WHAT IS NEEDED - Although the data below contains pictures, please reproduce only its words, exactly.
┌─ DATASET ENTRIES
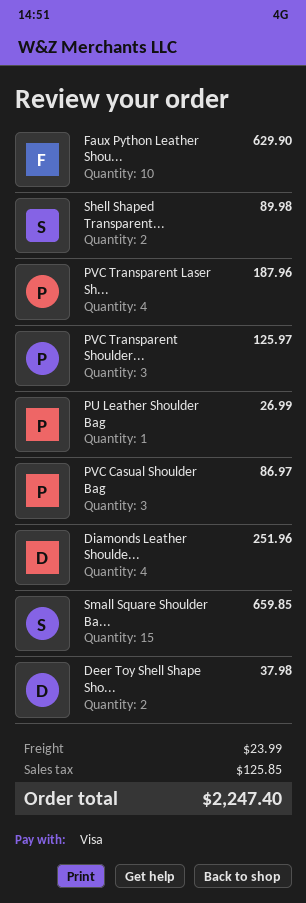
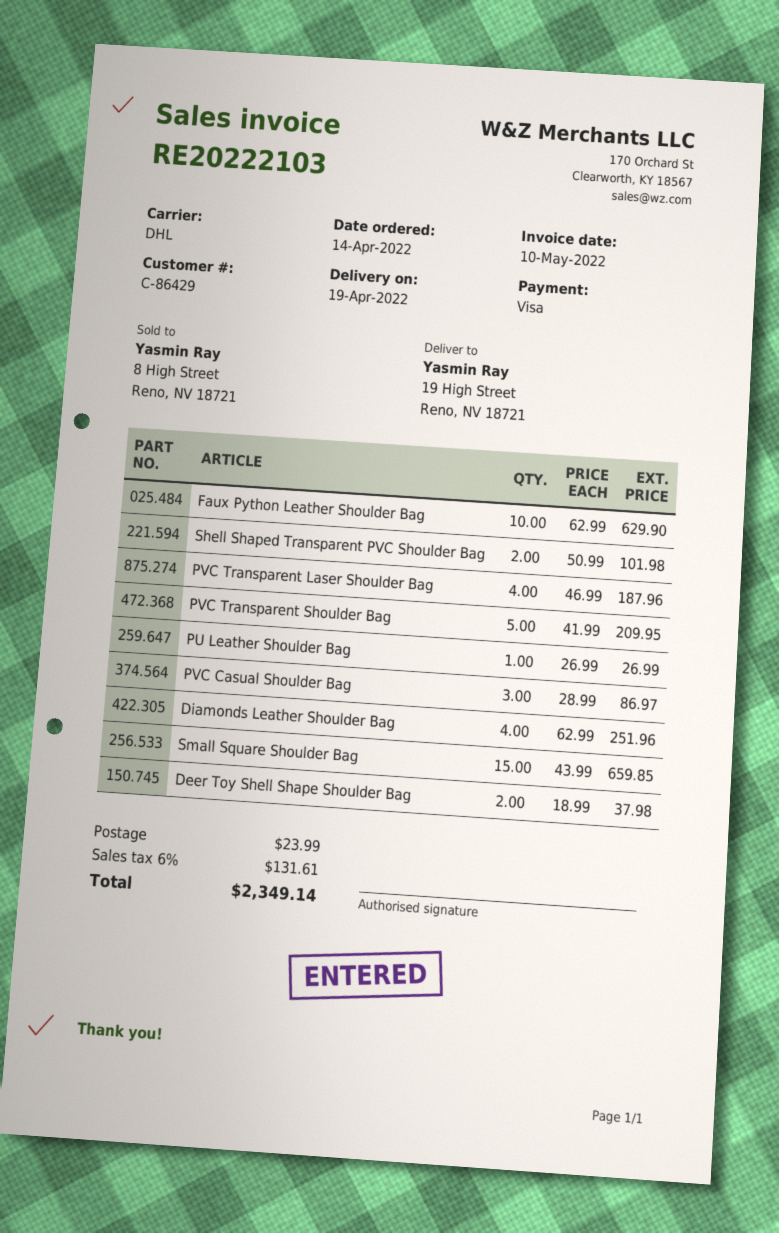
Shell Shaped Transparent...: 2 for 89.98 -> 2 for 101.98
PVC Transparent Shoulder...: 3 for 125.97 -> 5 for 209.95
tax: 125.85 -> 131.61
total: 2247.40 -> 2349.14

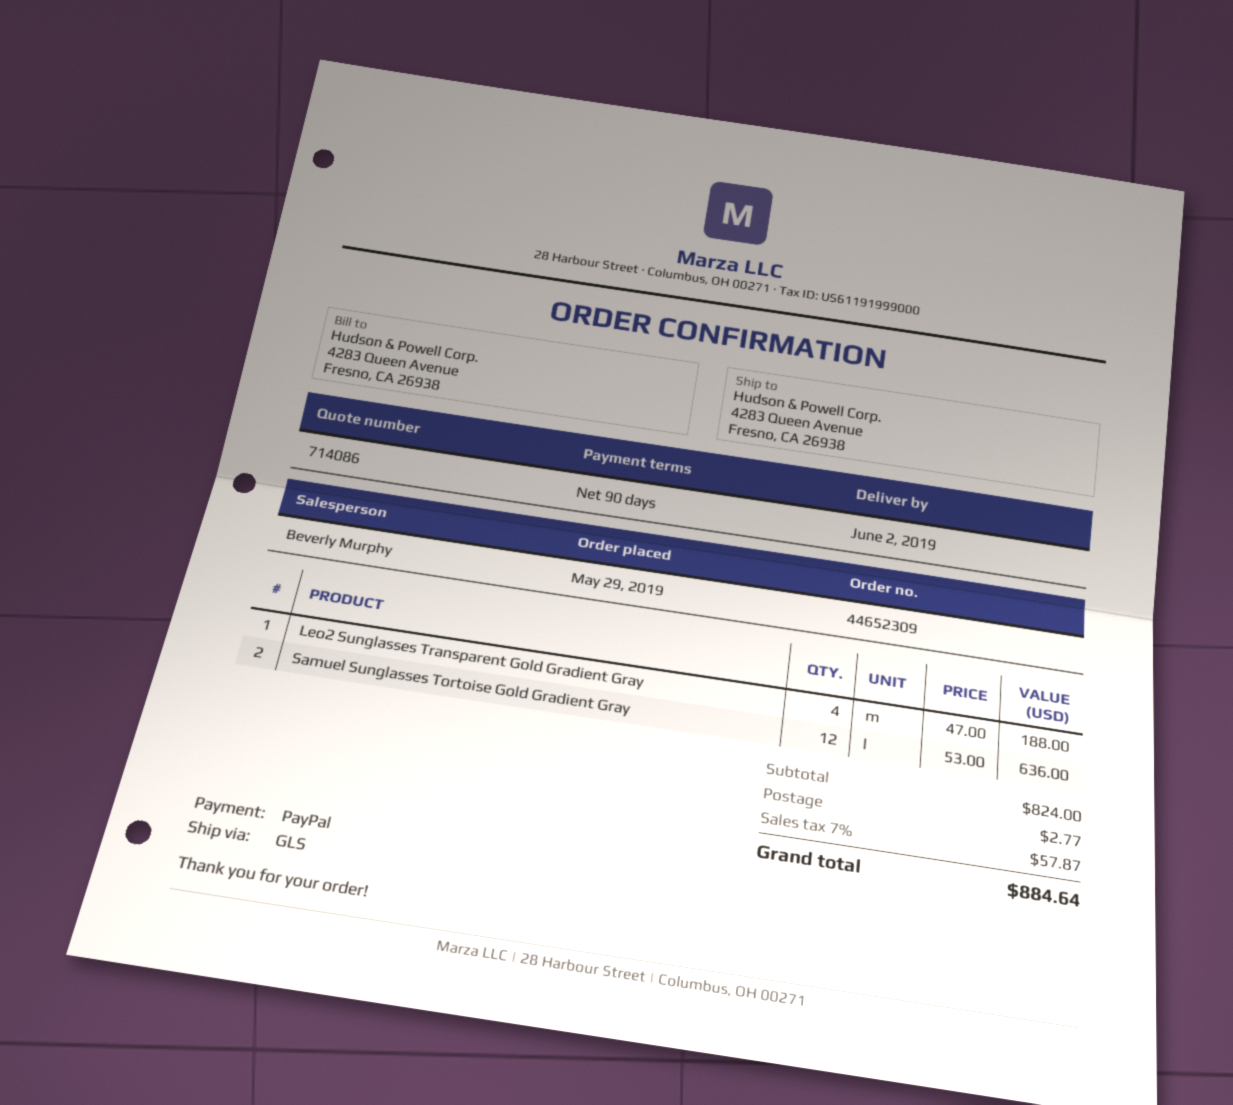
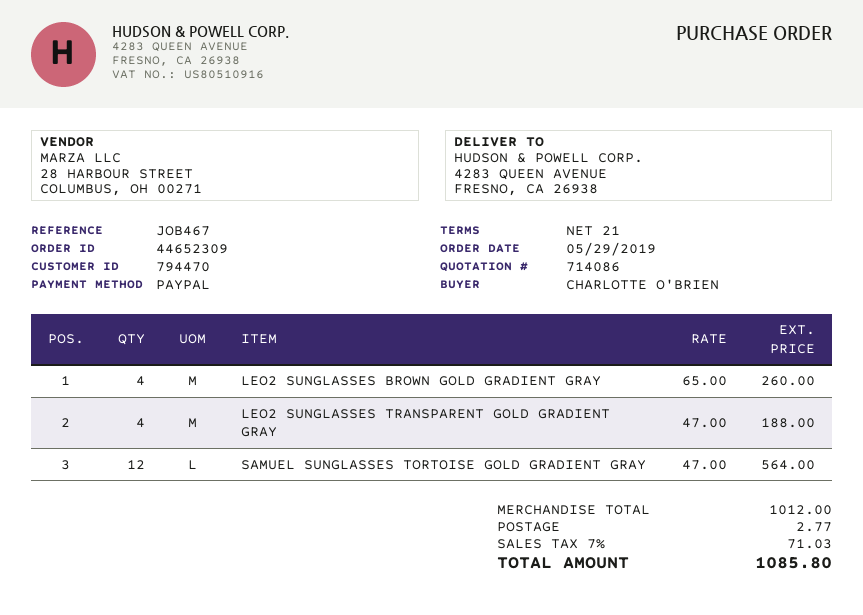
payment terms: 90 days -> 21 days
Samuel Sunglasses Tortoise Gold Gradient Gray: 12 x 53.00 = 636.00 -> 12 x 47.00 = 564.00
LEO2 SUNGLASSES BROWN GOLD GRADIENT GRAY: none -> 4 x 65.00 = 260.00
subtotal: 824.00 -> 1012.00
tax: 7% = 57.87 -> 7% = 71.03
total: 884.64 -> 1085.80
└─
REPLY -
Shell Shaped Transparent...: 2 for 89.98 -> 2 for 101.98
PVC Transparent Shoulder...: 3 for 125.97 -> 5 for 209.95
tax: 125.85 -> 131.61
total: 2247.40 -> 2349.14

payment terms: 90 days -> 21 days
Samuel Sunglasses Tortoise Gold Gradient Gray: 12 x 53.00 = 636.00 -> 12 x 47.00 = 564.00
LEO2 SUNGLASSES BROWN GOLD GRADIENT GRAY: none -> 4 x 65.00 = 260.00
subtotal: 824.00 -> 1012.00
tax: 7% = 57.87 -> 7% = 71.03
total: 884.64 -> 1085.80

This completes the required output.